# Seeking toy poodle on Long Island



## Genny (Oct 16, 2021)

Hi All

I'm on the hunt for a new poodle (my last poodle passed away last month) Does anyone know of a breeder near or on Long Island who has puppies available? I haven't done this in 17 years and I have to say, it was much easier back then. 

Thanks so much!


----------



## Streetcar (Apr 13, 2014)

Hi and welcome, Genny. You're right. Things have changed.
Poodle Forum has a great section just to help with this, and the pinned sticky threads provide a wealth of info. I can only say you may want to extend your range a bit 😊, because as you know, Toys have very small litters.
Link: Finding the Right Puppy & Breeder
All the best in your search, and keep us in the loop. We like to try and help and love those puppy pics .


----------



## PeggyTheParti (Sep 5, 2019)

Welcome, Genny! I’m so sorry about the loss of your poodle. And I know how overwhelming the search for a new companion can be, especially when you’re still grieving.
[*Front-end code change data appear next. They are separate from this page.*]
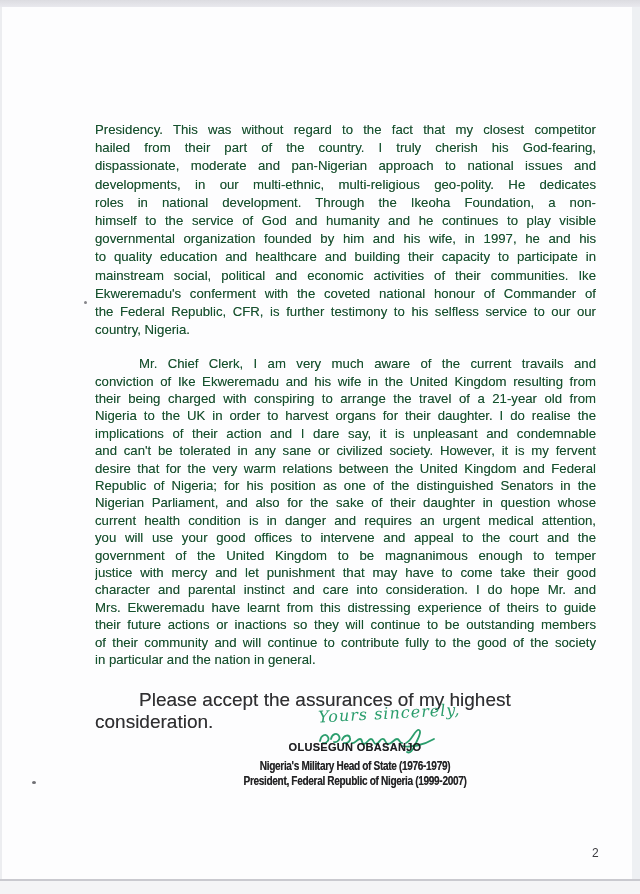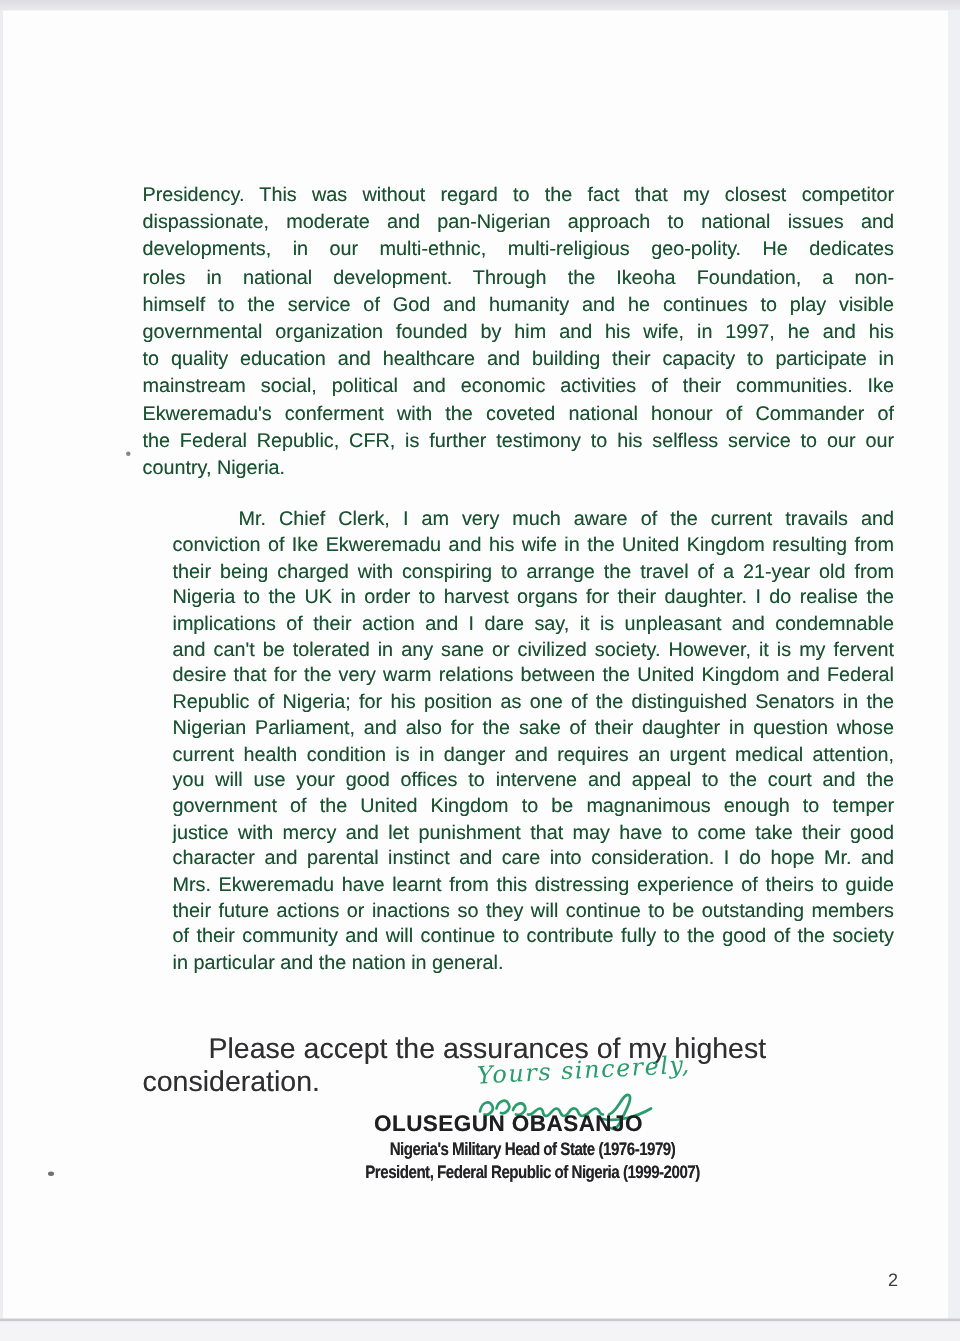--- a/index.html
+++ b/index.html
@@ -19,43 +19,43 @@
   .speck-a { left:84px; top:301px; width:3px; height:3px; }
   .speck-b { left:32px; top:781px; width:4px; height:3px; background:#6f6f74; }
 
   
   .letter-body {
     position:absolute; left:95px; top:121px; width:501px;
     color:#14532d; font-size:13.2px;
     text-shadow:0 0 0.4px rgba(40,40,40,0.45);
   }
   .para-0 .pline { line-height:18.2px; height:18.2px; }
-  .para-1 { margin-top:16px;margin-left:20px; }
+  .para-1 { margin-top:16px; }
   .para-1 .pline { line-height:17.4px; height:17.4px; }
   .pline { text-align:justify; text-align-last:justify; overflow:hidden; white-space:normal; }
   .pline.last { text-align-last:left; }
   .pline.indent { text-indent:44px; }
 
   .closing-line {
     position:absolute; left:95px; top:689px; width:501px;
     color:#2f2f31; font-size:19px; text-indent:44px;
     text-shadow:0 0 0.4px rgba(40,40,40,0.45);
   }
 
   
   .valediction {
     position:absolute; left:318px; top:703px; width:170px;
     font-family:"DejaVu Serif", serif; font-style:italic;
     font-size:16px; letter-spacing:1px;
     transform:rotate(-3deg);
   }
   .signature-svg { position:absolute; left:314px; top:726px; overflow:visible; }
   .signatory-name {
-    position:absolute; left:224px; top:741px; width:230px; text-align:center;
-    font-weight:bold; font-size:15px; letter-spacing:0.3px; color:#1f1f22;
+    position:absolute; left:240px; top:741px; width:230px; text-align:center;
+    font-weight:bold; font-size:11px; letter-spacing:0.3px; color:#1f1f22;
     text-shadow:0 0 0.4px rgba(20,20,20,0.5);
   }
   .signatory-title {
     position:absolute; left:170px; width:370px; text-align:center;
     font-weight:bold; font-size:12px; letter-spacing:-0.4px; color:#232325;
     transform:scaleX(0.84); transform-origin:50% 50%;
     text-shadow:0 0 0.4px rgba(20,20,20,0.5);
   }
   .signatory-title-1 { top:759px; }
   .signatory-title-2 { top:774px; }
@@ -72,20 +72,21 @@
 <div class="scan-bottom-area"></div>
 <div class="speck speck-a"></div>
 <div class="speck speck-b"></div>
 
 <div>
 
   <div class="letter-body">
 
   <div class="para para-0">
         <div class="pline">Presidency. This was without regard to the fact that my closest competitor</div>
+        <div class="pline">hailed from their part of the country. I truly cherish his God-fearing,</div>
         <div class="pline">dispassionate, moderate and pan-Nigerian approach to national issues and</div>
         <div class="pline">developments, in our multi-ethnic, multi-religious geo-polity. He dedicates</div>
         <div class="pline">roles in national development. Through the Ikeoha Foundation, a non-</div>
         <div class="pline">himself to the service of God and humanity and he continues to play visible</div>
         <div class="pline">governmental organization founded by him and his wife, in 1997, he and his</div>
         <div class="pline">to quality education and healthcare and building their capacity to participate in</div>
         <div class="pline">mainstream social, political and economic activities of their communities. Ike</div>
         <div class="pline">Ekweremadu's conferment with the coveted national honour of Commander of</div>
         <div class="pline">the Federal Republic, CFR, is further testimony to his selfless service to our our</div>
         <div class="pline last">country, Nigeria.</div>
Have you worked your way through this list? 🐩 Breeders Listed by Location 🐩 Plus Additional Resources 🐩

Due to their small litter size, it’s likely you’ll need to get on a waiting list for an upcoming litter. But as we’ve seen happen with some of our members, waiting lists can move much more quickly than expected. So don’t let that deter you.


----------



## Eclipse (Apr 26, 2010)

The chances of finding a well bred toy from fully health tested parents (not just DNA testing but all the other tests the Poodle Club of America (PCA) recommends at a minimum for toys) on Long Island are pretty slim. I live on the Island and don't know of any responsible toy breeders here. In addition, toys have small litters, 2 or 3 in general, and one is not unheard of so they are are in high demand and people are sometimes on waiting lists for a year or more. The best place to start is with the breeder referral contact for the locations you will consider (and I would think you will need to really broaden your search quite a bit beyond LI) from PCA. Any breeder recommended by them has been pre-screened to make sure they do all minimum testing for each specific variety, which for toys is DNA Test for prcd-Progressive Retinal Atrophy (PRA) from an OFA-approved laboratory, yearly Eye Exam by a boarded ACVO veterinary ophthalmologist and Patellar Luxation OFA Evaluation. Many responsible breeders go beyond those tests as well. Toys live a long time, you want to make sure you get a healthy dog to start with and you are not going to find that from a pet store/puppy mill dog or a dog from a back yard breeder. Link to the PCA referral contacts...https://poodleclubofamerica.org/breeder-referral/


----------



## Rose n Poos (Sep 22, 2017)

Hi and Welcome!

I'm so sorry to hear of your loss. They leave so much love behind, it's impossible not to want that again . 

The other members have given good information. Things have truly changed so here's some tips to help you navigate selecting a quality, conscientious breeder. Some are noted above. 

*We often hear from folks that they just want a pet.* What doesn't seem to be common knowledge is that the kind of quality, conscientious breeders many of us prefer to support are _always_ breeding for the very best poodles they can. It isn't pet puppy vs show puppy, it's lucky us, the ones wanting a pet who get the pups that have some small "fault" that might reduce their chances of winning competitions, but are flawless to us .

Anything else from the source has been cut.